*Task goal*
Write out the lines below exactly, beginning at the one with "(157, 447) none" and stopping after the one with "(963, 374) none -> [199,437,224,450] 50"; the pictures are not copied.

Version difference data
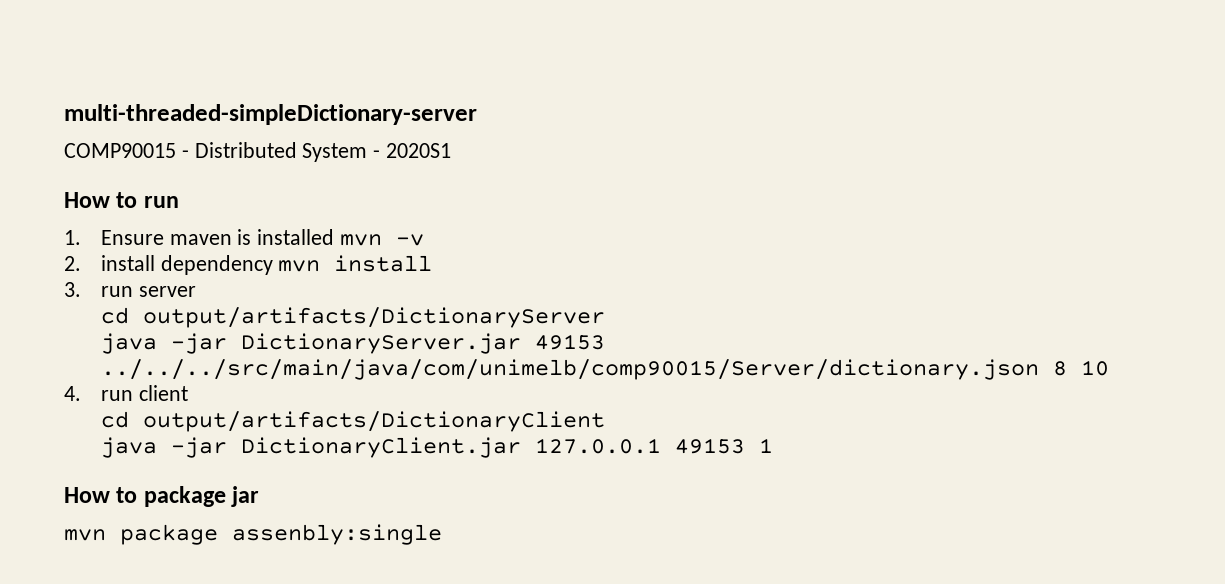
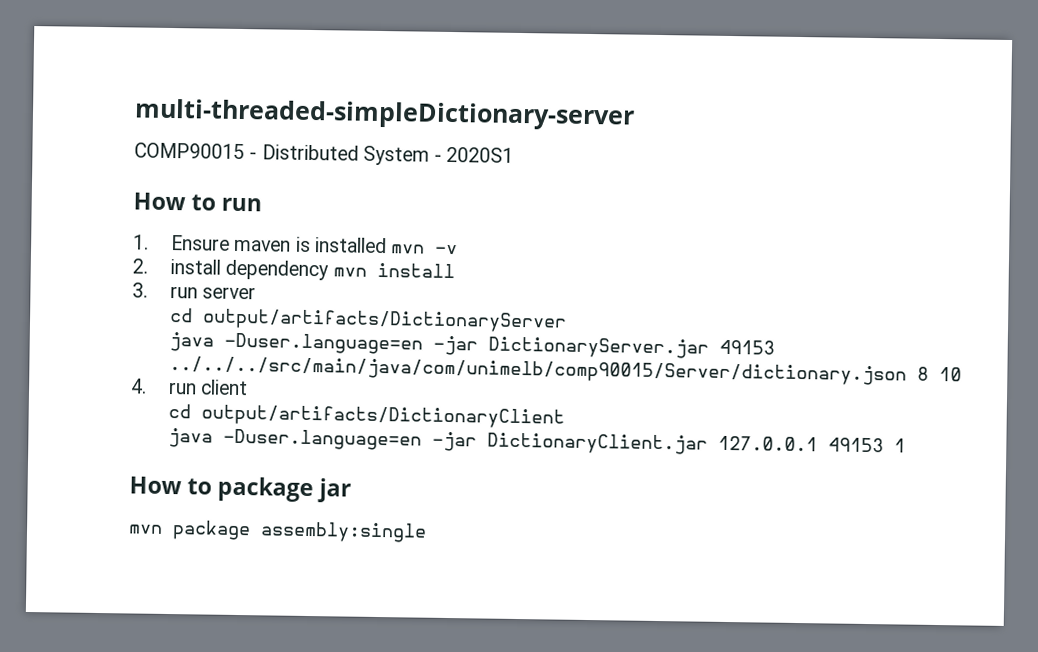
(157, 343) none -> [224,332,424,355] -Duser.language=en
(157, 447) none -> [223,428,423,451] -Duser.language=en
[232,524,442,545] assenbly:single -> [260,521,427,543] assembly:single

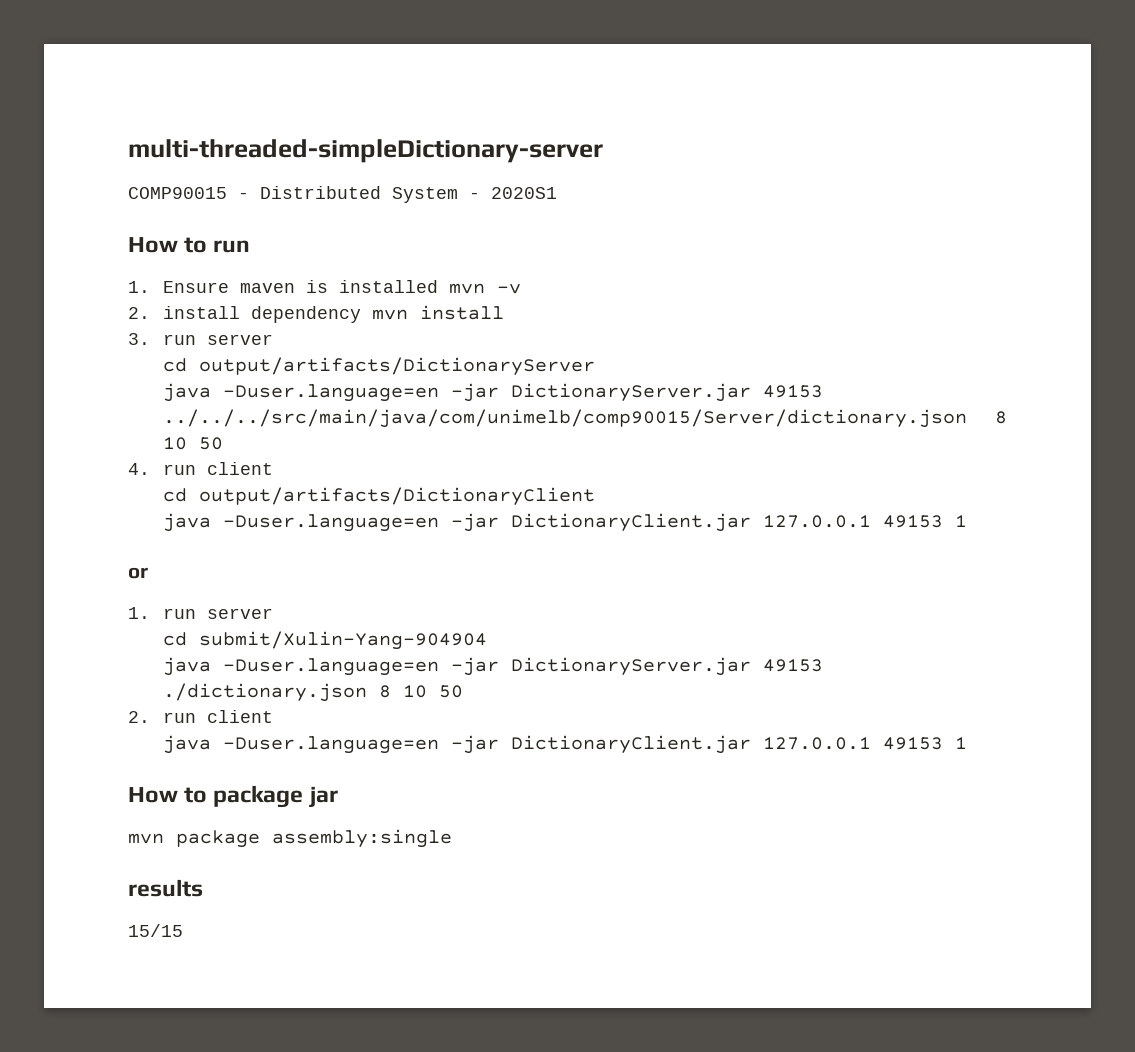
(963, 374) none -> [199,437,224,450] 50
(907, 445) none -> [128,567,148,579] [128,607,274,619] [163,631,488,650] [163,657,824,676] [163,683,464,702] [128,710,274,723] [163,735,968,754] // or // 1. run server // cd submit/Xulin-Yang-904904 // java -Duser.language=en -jar DictionaryServer.jar 49153 ./dictionary.json 8 10 50 // 2. run client // java -Duser.language=en -jar DictionaryClient.jar 127.0.0.1 49153 1
(427, 532) none -> [128,879,203,897] [128,924,183,937] // results // 15/15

*Reply*
(157, 447) none -> [223,428,423,451] -Duser.language=en
[232,524,442,545] assenbly:single -> [260,521,427,543] assembly:single

(963, 374) none -> [199,437,224,450] 50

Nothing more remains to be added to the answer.